Give back each line of the material that contains the word "Fairy".

SUPPLIED RECORDS:

▬▬▬▬▬▬

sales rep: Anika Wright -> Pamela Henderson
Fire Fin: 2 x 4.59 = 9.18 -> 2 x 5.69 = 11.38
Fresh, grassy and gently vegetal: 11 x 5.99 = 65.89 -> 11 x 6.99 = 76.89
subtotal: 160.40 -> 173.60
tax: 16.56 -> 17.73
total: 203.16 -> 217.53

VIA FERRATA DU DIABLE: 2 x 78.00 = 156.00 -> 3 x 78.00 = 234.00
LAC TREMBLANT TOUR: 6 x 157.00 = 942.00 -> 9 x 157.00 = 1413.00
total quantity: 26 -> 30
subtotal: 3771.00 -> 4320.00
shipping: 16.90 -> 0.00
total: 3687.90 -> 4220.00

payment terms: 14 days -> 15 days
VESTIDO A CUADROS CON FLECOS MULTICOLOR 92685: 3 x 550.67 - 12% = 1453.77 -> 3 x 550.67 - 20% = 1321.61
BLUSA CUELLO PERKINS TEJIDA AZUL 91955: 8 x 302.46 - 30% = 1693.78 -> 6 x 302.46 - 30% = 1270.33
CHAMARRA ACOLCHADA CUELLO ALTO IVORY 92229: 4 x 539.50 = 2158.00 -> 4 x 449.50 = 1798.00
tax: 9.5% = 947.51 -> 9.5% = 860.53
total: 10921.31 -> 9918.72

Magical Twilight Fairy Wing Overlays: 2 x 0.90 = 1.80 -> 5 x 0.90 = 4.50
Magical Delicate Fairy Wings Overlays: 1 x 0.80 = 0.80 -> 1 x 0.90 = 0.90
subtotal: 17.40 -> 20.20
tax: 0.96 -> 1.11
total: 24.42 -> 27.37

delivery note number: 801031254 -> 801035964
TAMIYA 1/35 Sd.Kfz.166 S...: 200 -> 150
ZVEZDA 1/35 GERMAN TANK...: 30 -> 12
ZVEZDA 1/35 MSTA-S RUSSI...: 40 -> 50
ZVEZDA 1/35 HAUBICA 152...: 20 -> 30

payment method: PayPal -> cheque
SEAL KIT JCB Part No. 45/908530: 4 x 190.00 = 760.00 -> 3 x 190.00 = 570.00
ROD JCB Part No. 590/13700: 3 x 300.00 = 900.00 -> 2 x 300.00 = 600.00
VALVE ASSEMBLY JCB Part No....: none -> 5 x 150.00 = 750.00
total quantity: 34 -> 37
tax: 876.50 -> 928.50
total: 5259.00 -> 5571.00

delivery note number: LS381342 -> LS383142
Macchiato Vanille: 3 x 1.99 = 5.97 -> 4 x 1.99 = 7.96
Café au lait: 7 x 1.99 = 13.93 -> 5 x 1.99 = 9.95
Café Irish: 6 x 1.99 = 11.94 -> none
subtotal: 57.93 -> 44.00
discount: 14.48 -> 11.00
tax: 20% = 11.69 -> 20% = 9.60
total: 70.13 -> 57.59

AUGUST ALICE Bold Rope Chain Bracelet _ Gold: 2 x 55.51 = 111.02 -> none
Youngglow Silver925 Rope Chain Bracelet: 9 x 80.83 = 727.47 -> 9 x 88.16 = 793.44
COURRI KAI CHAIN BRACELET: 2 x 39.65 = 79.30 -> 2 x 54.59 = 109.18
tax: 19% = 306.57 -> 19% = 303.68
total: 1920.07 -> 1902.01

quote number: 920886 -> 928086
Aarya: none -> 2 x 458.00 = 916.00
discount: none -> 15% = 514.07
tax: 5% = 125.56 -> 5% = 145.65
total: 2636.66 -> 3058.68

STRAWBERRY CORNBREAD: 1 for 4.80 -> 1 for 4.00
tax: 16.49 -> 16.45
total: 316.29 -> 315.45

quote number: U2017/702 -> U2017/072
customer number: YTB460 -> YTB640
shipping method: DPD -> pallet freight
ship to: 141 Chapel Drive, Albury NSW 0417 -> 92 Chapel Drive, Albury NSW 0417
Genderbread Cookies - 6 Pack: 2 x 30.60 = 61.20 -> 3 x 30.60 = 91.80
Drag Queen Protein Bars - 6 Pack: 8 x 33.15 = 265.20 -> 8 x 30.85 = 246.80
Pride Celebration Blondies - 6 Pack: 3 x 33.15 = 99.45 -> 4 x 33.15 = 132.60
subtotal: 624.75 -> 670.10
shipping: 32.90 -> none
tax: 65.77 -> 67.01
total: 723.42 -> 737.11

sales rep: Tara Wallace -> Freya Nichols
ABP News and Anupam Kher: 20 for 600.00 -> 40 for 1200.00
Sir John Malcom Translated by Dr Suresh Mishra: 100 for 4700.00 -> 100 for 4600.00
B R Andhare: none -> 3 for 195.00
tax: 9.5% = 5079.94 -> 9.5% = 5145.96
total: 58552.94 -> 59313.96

▬▬▬▬▬▬

ANSWER FOR THIS EXERCISE:
Magical Twilight Fairy Wing Overlays: 2 x 0.90 = 1.80 -> 5 x 0.90 = 4.50
Magical Delicate Fairy Wings Overlays: 1 x 0.80 = 0.80 -> 1 x 0.90 = 0.90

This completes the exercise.